# Screen printing sublimation inks?



## Georgies (Jul 30, 2008)

Id like to screen print sublimation inks on sublimation paper. Anyonw have any suggestions for what type pf inks and paper I should get?

Thank you
George.


----------



## Georgies (Jul 30, 2008)

anyone? its not hard, i just need the right paper and inks

thanks


----------



## Tj Ryonet Tech (Jul 28, 2008)

Sublimation inks are printed out of a printer not screen printed like a plastisol. You can get Sublijet inks, an epson printer, and trupix paper. You'll need a heat press though and they only work 100% polyester.


----------



## CUSTOM UK (Jun 28, 2008)

Hi George. I think that are are probably asking a question, about something that nobody has ever done before.

Sublimation inks are designed to go through inkjet printers, using Epson printheads. The ink is deposited onto tranfer paper that is fed into the printer. The resulting ink is dry to the touch, but gets reactivated when it is subjected to heat and pressure.

The only 'type' of sublimation ink you can get, is sublimation ink. There are no special variants of it readily available for use outside of an inkjet printer. Whether the particle size of the sublimation ink is small enough to go through the screen mesh, you are only going to find out by experimenting. I will tell you now though, that sublimation ink is *very* expensive, so you don't want to be wasting too much of it.

You can use regular sublimation transfer paper. It only costs a few cents a sheet, so no point in looking for a cheaper alternative.

I am sure that lots of people reading this thread are curious as to why you want to screen print with sublimation ink? Would you care to enlighten us, as we are always interested in new ideas.

Hope this helps you.


----------



## Georgies (Jul 30, 2008)

ok well im going to be the first to do it


----------



## Georgies (Jul 30, 2008)

yes we an use dispersed dyes


----------



## Georgies (Jul 30, 2008)

so i can print large format paper


----------



## CUSTOM UK (Jun 28, 2008)

Right. If you are looking to do large format, then you are going to be looking at buying your sublimation transfer paper in rolls, as the biggest size readily available in cut sheets is only around 12" x 17".


----------



## Georgies (Jul 30, 2008)

where can i buy those?

thanks dreamglass


----------



## CUSTOM UK (Jun 28, 2008)

You can buy 17" and 24" rolls from one of the suppliers featured on this site. Here is a direct link to the sublimation rolls they sell.

Sublimation Heat Transfer Papers for Sublimation Ink


----------



## Georgies (Jul 30, 2008)

thanx bud.
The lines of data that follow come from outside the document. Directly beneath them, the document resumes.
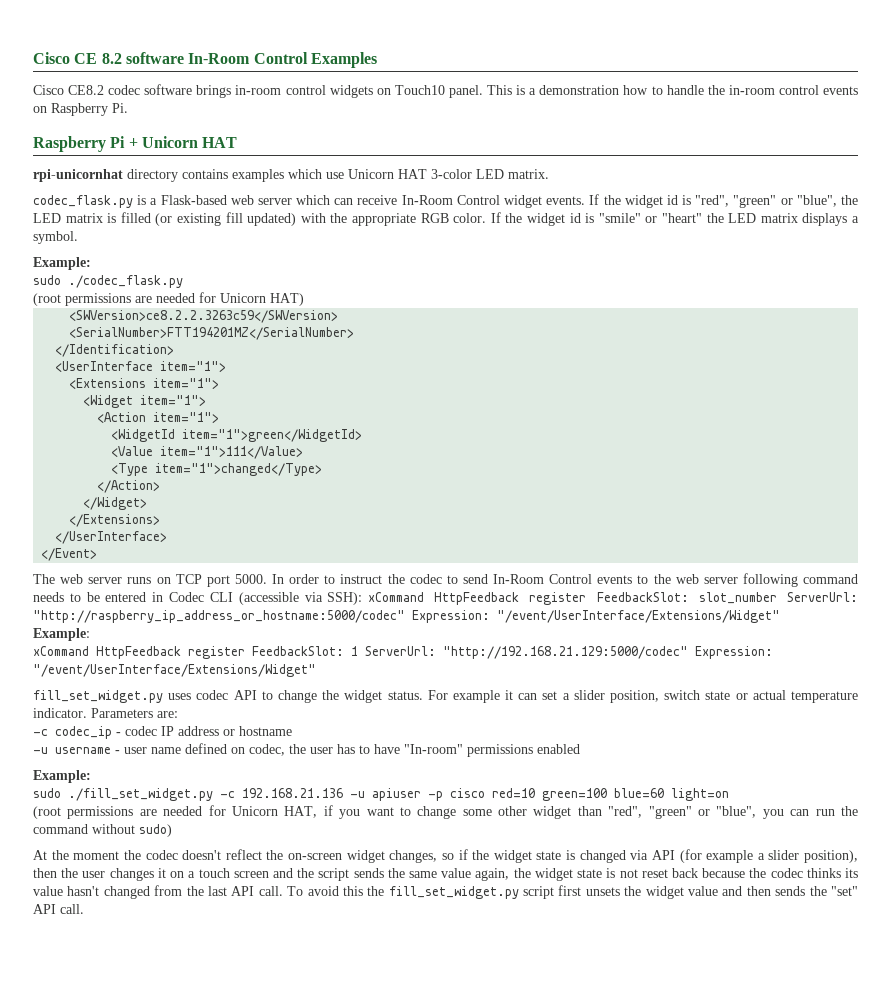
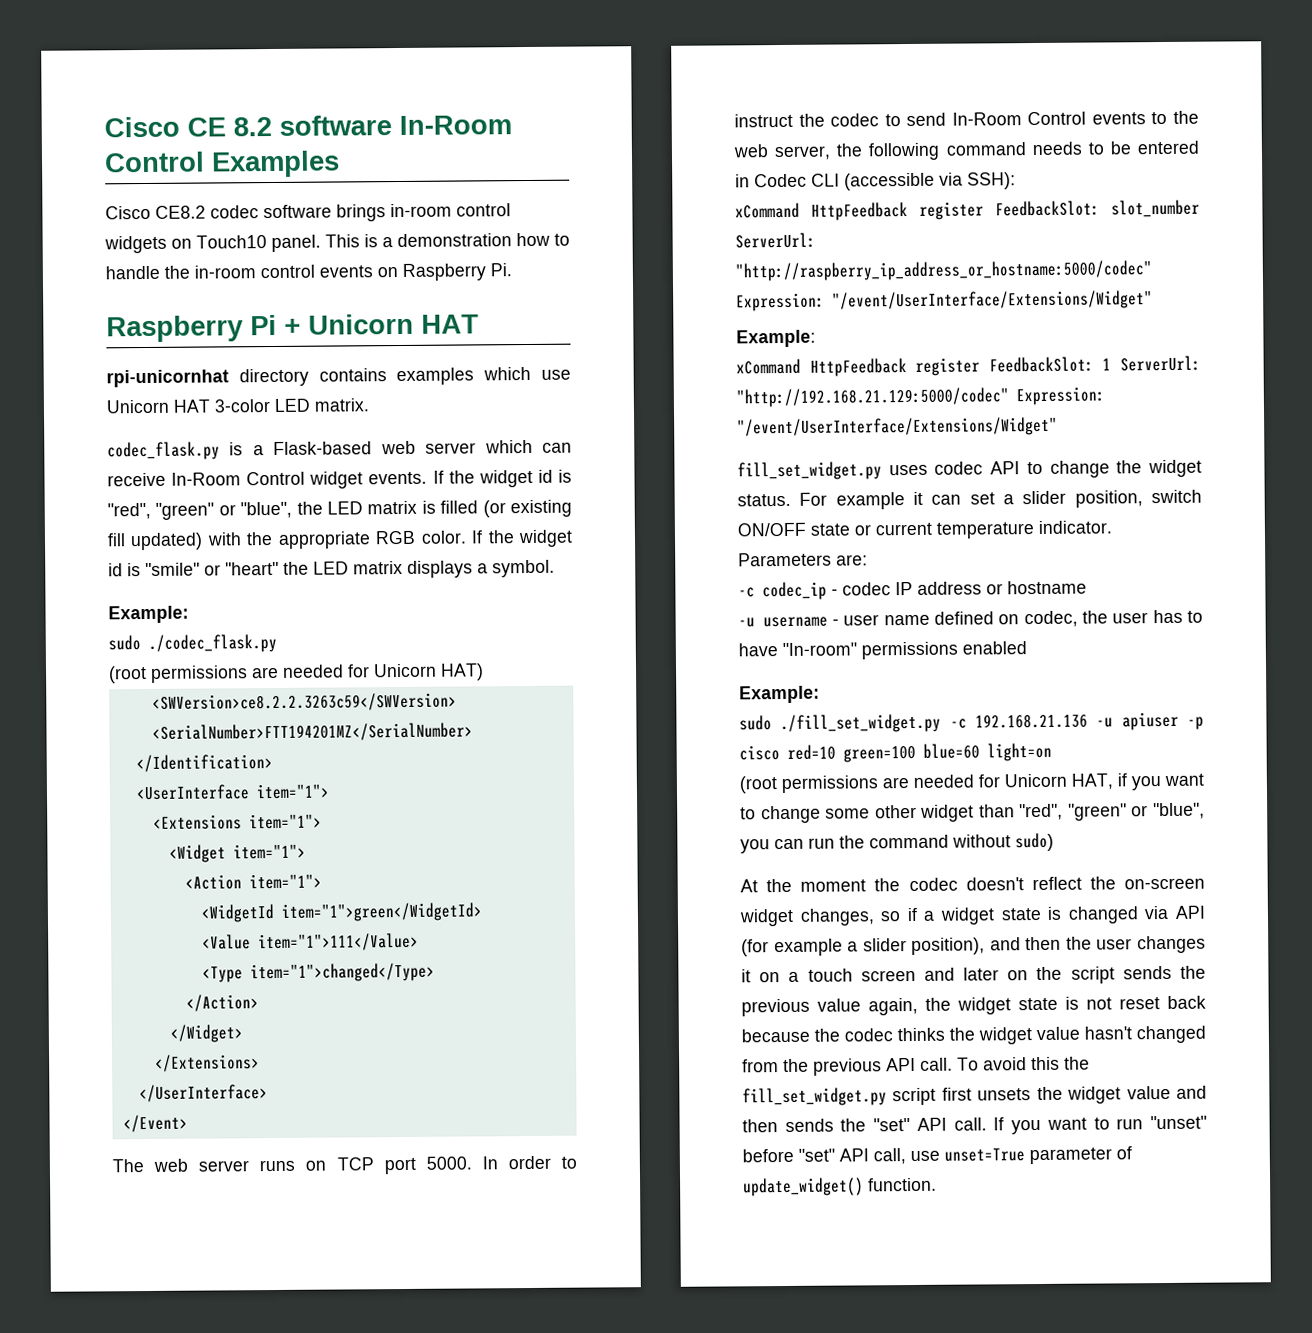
- In order to instruct the codec to send In-Room Control events to the web server following command needs to be entered in Codec CLI (accessible via SSH): xCommand HttpFeedback register FeedbackSlot: slot_number ServerUrl: "http://raspberry_ip_address_or_hostname:5000/codec" Expression: "/event/UserInterface/Extensions/Widget"
+ In order to instruct the codec to send In-Room Control events to the web server, the following command needs to be entered in Codec CLI (accessible via SSH):
+ xCommand HttpFeedback register FeedbackSlot: slot_number ServerUrl: "http://raspberry_ip_address_or_hostname:5000/codec" Expression: "/event/UserInterface/Extensions/Widget"
- For example it can set a slider position, switch state or actual temperature indicator.
+ For example it can set a slider position, switch ON/OFF state or current temperature indicator.
- At the moment the codec doesn't reflect the on-screen widget changes, so if the widget state is changed via API (for example a slider position), then the user changes it on a touch screen and the script sends the same value again, the widget state is not reset back because the codec thinks its value hasn't changed from the last API call.
+ At the moment the codec doesn't reflect the on-screen widget changes, so if a widget state is changed via API (for example a slider position), and then the user changes it on a touch screen and later on the script sends the previous value again, the widget state is not reset back because the codec thinks the widget value hasn't changed from the previous API call.
+ If you want to run "unset" before "set" API call, use unset=True parameter of update_widget() function.

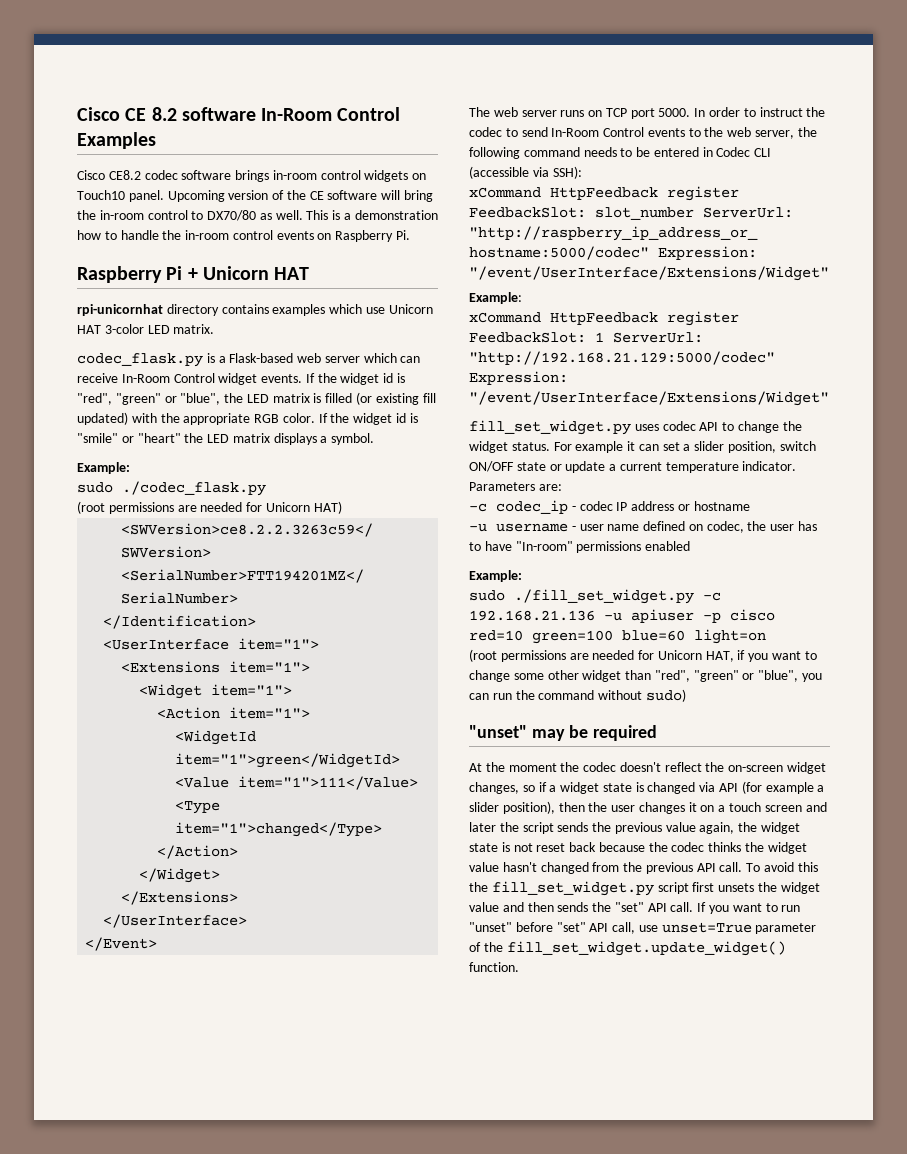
+ Upcoming version of the CE software will bring the in-room control to DX70/80 as well.
- For example it can set a slider position, switch ON/OFF state or current temperature indicator.
+ For example it can set a slider position, switch ON/OFF state or update a current temperature indicator.
+ "unset" may be required
- At the moment the codec doesn't reflect the on-screen widget changes, so if a widget state is changed via API (for example a slider position), and then the user changes it on a touch screen and later on the script sends the previous value again, the widget state is not reset back because the codec thinks the widget value hasn't changed from the previous API call.
+ At the moment the codec doesn't reflect the on-screen widget changes, so if a widget state is changed via API (for example a slider position), then the user changes it on a touch screen and later the script sends the previous value again, the widget state is not reset back because the codec thinks the widget value hasn't changed from the previous API call.
- If you want to run "unset" before "set" API call, use unset=True parameter of update_widget() function.
+ If you want to run "unset" before "set" API call, use unset=True parameter of the fill_set_widget.update_widget() function.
Bud i just found a deal on 50"x60". 1000 sheets for 250$


----------



## CUSTOM UK (Jun 28, 2008)

I am in Europe, so don't know much about stateside prices, but that sounds like a mega deal for sublimation transfer paper.


----------



## Georgies (Jul 30, 2008)

yeah it is.


----------



## jge (Oct 7, 2008)

It's actually pretty easy to SILKSCREEN sublimation inks - they are relatively cheap, and are available from companies like GL.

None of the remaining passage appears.